Alas! I caught my babe, requesting porn video from another of her online friends (I don't know this guy tho..) Once more. She assured me that she just did it coz she hasn't seen this guy before so its safe to ask him, Unlike the previous guy that they do see.
After this occurrence, I ve caught her flirting with friends on facebook messenger to the extent that they refer to her as 'my love' some even call her 'my wife'. More saddening is that some of them are mutual friends and are guys I really know.
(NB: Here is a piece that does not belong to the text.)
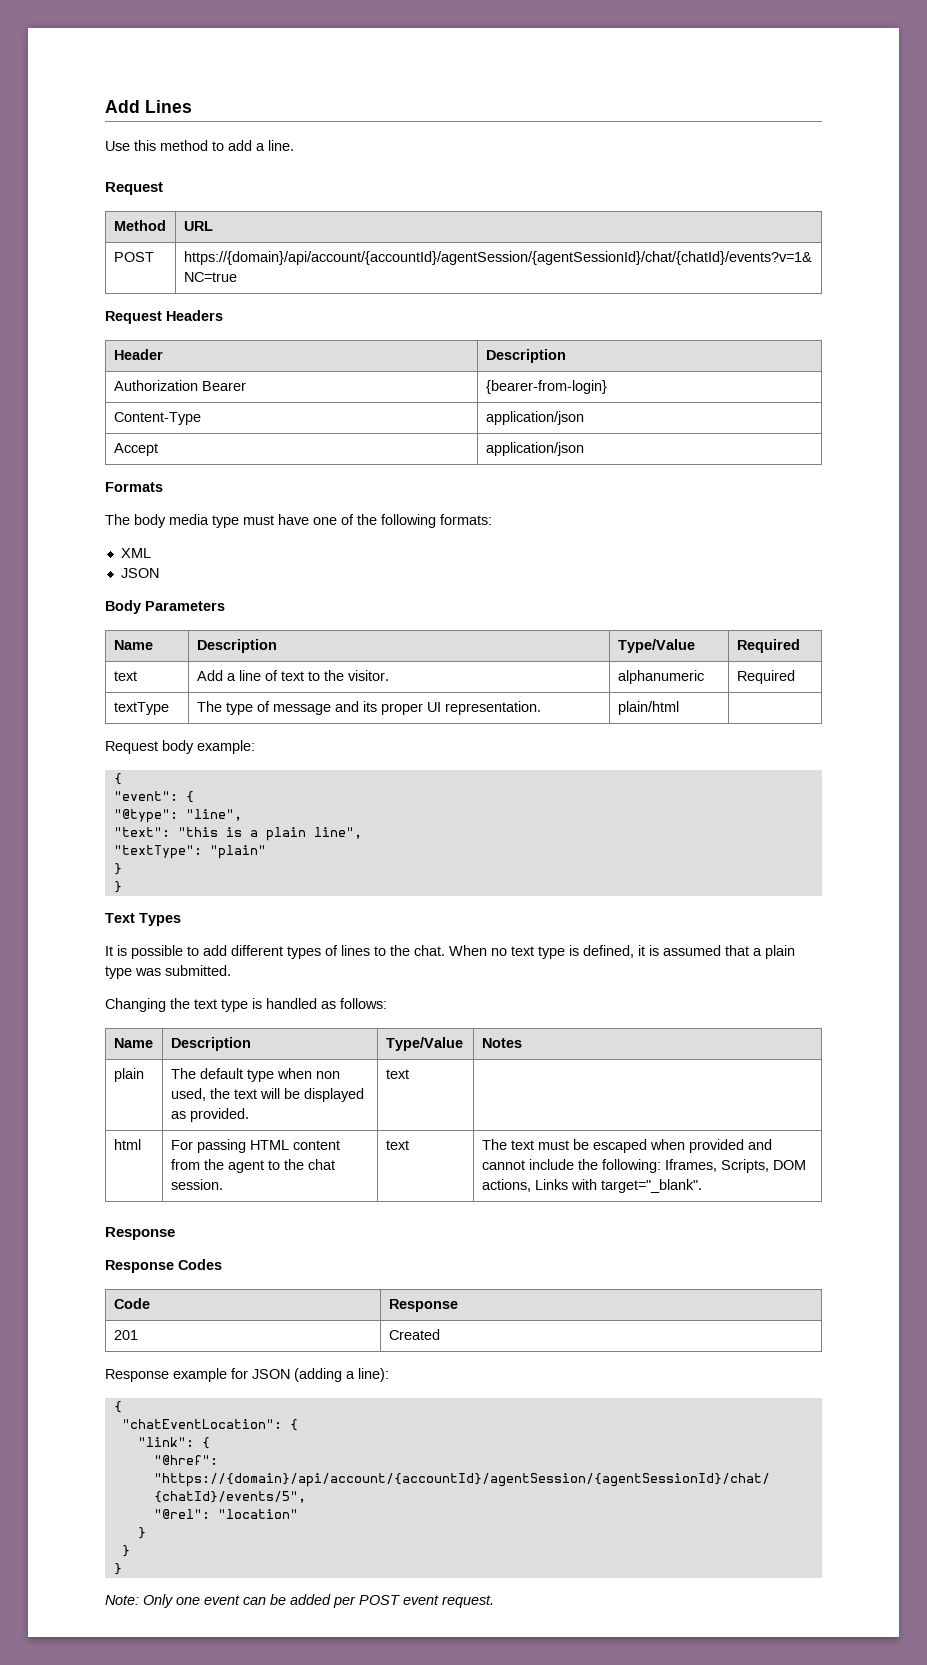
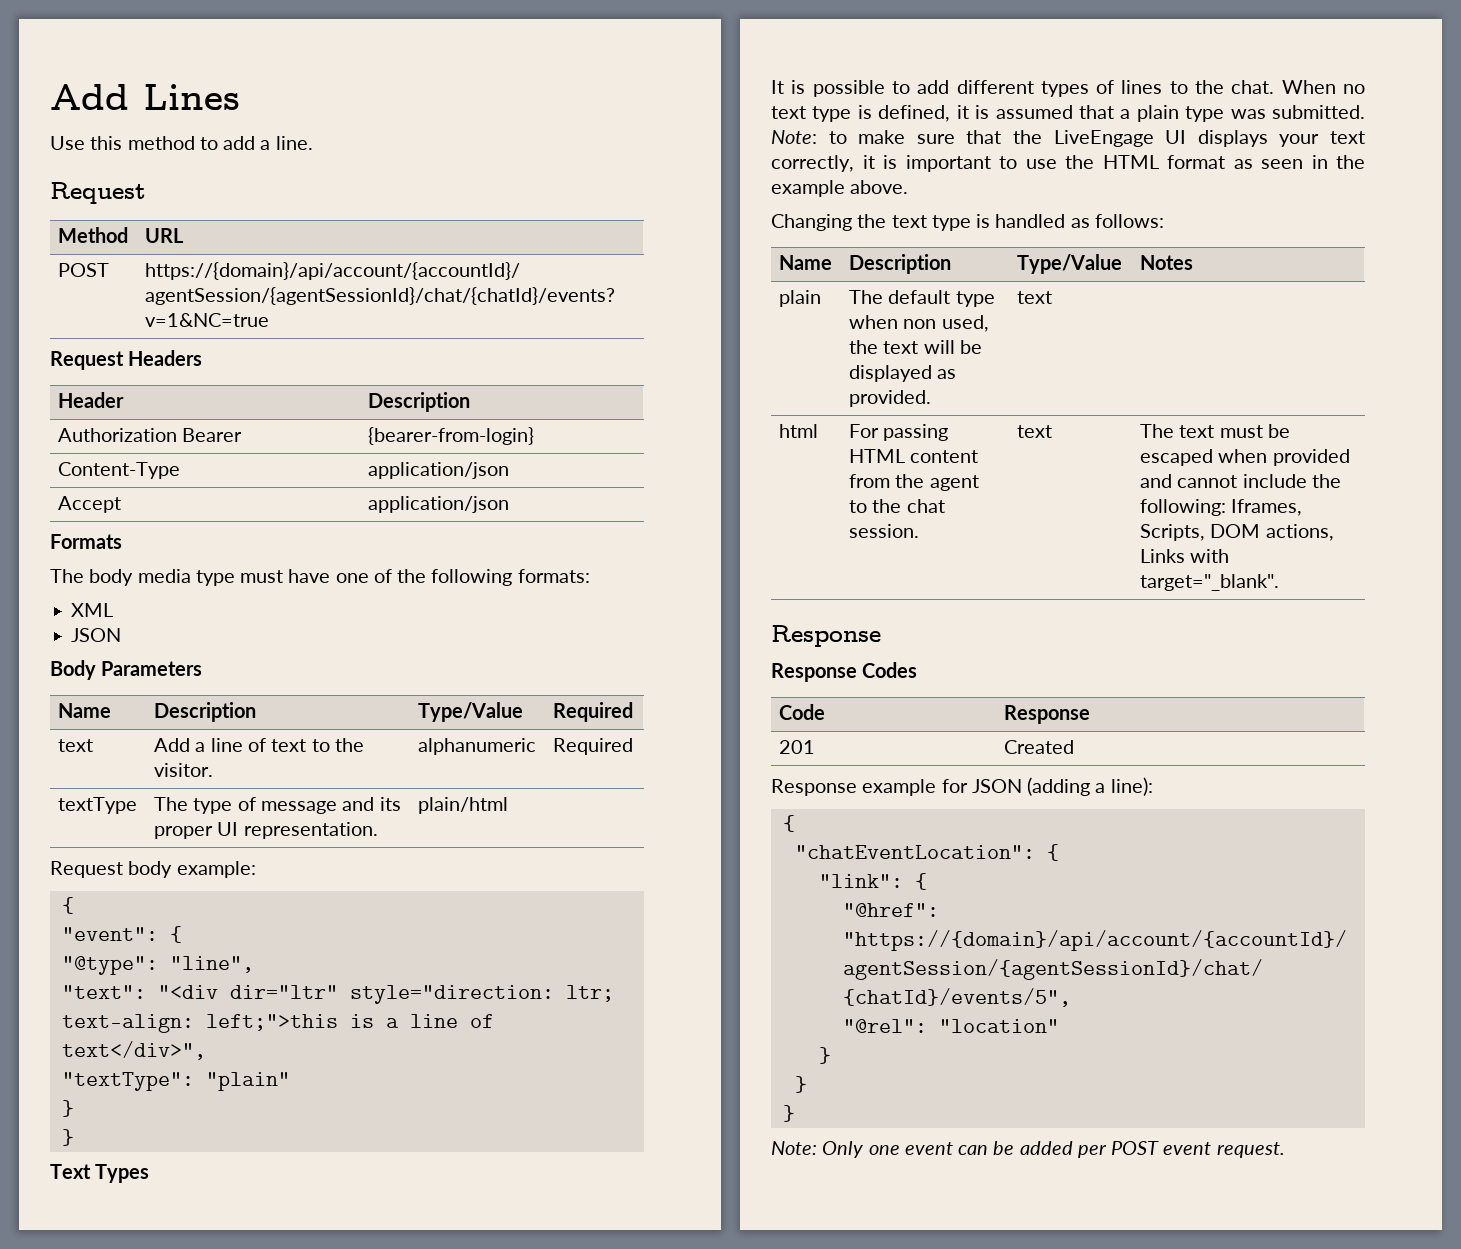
[177,827,362,841] "this is a plain line", -> [157,985,614,1004] [61,1014,494,1033] [61,1041,206,1060] "<div dir="ltr" style="direction: ltr; text-align: left;">this is a line of text</div>",
(231, 970) none -> [771,130,1365,147] [771,155,1365,172] [771,180,909,197] Note: to make sure that the LiveEngage UI displays your text correctly, it is important to use the HTML format as seen in the example above.

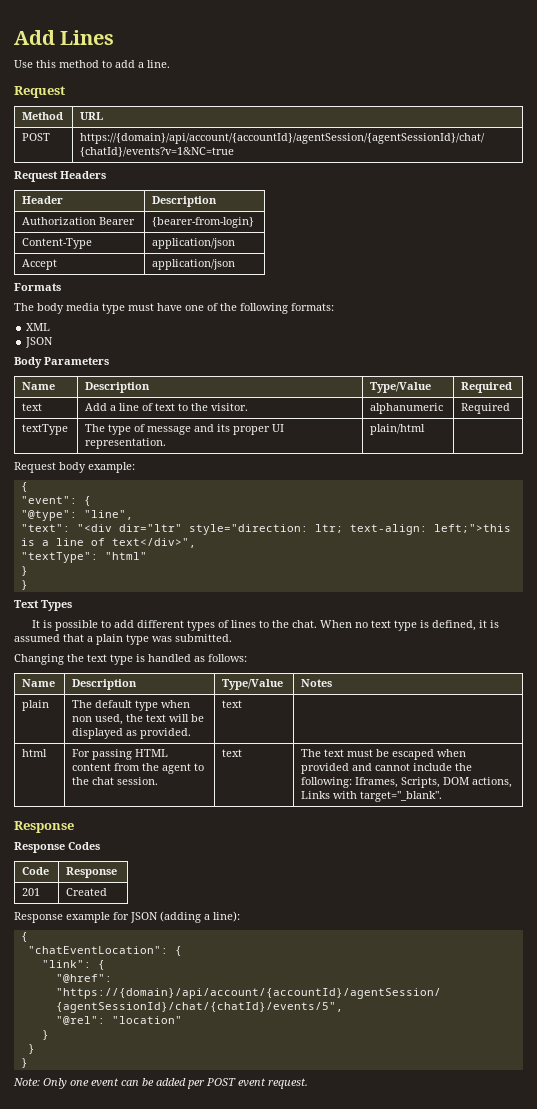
[205,1072,290,1091] "plain" -> [104,552,147,560] "html"
[771,130,1365,147] [771,155,1365,172] [771,180,909,197] Note: to make sure that the LiveEngage UI displays your text correctly, it is important to use the HTML format as seen in the example above. -> (232, 638) none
She claims they are the ones disturbing her and she has no feelings for anyone of them except me ; Her First love.
Fast Forward to present day, we started having a bigger issue now which is about to bring the relationship to halt. Four days back while we were chatting she asked if I know any guy answering so so name. I check my friends list and answered NO. That question kept pondering my heart so I decided to log into her facebook account. (I Later got to know her password after I helped her change password once). I came to understand that the guy she just asked about and herself had just been friends and as usual, she is showing this guy green light and flirting seriously with him (someone that she's yet to see o and just met for that matter)..
I decided to break the relationship. But surprisingly she kept reaffirming me that there s nothing between her and the guy that its just facebook friendly chatting.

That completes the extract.